Version difference data
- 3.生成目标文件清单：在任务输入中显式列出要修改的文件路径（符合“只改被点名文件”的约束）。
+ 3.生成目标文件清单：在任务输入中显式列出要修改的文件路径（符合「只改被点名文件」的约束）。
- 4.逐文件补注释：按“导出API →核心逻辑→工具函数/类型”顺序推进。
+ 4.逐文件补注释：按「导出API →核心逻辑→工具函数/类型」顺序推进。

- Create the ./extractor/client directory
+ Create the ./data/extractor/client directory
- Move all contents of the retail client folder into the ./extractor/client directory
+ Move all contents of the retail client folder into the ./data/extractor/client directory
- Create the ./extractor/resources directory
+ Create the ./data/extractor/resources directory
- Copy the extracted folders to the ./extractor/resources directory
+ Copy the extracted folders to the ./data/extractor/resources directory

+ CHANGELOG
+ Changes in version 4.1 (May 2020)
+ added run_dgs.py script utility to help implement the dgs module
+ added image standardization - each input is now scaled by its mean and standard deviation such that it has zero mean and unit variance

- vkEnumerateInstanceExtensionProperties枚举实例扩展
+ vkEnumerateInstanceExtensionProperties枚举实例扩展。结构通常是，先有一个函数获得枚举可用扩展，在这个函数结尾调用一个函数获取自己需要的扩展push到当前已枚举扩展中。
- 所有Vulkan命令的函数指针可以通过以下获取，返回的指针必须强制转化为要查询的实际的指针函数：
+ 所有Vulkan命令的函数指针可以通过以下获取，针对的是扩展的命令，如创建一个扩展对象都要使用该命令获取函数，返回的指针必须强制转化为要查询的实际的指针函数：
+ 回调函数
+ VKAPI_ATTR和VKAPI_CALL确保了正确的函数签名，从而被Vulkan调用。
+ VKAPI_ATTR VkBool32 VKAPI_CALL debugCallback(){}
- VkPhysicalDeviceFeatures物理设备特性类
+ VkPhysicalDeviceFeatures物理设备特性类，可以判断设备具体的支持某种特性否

### PROBLEM TO SOLVE
Only the lines that hold the word "client" are wanted; each should be pulled from the records.

### EXERCISE SOLUTION
- Create the ./extractor/client directory
+ Create the ./data/extractor/client directory
- Move all contents of the retail client folder into the ./extractor/client directory
+ Move all contents of the retail client folder into the ./data/extractor/client directory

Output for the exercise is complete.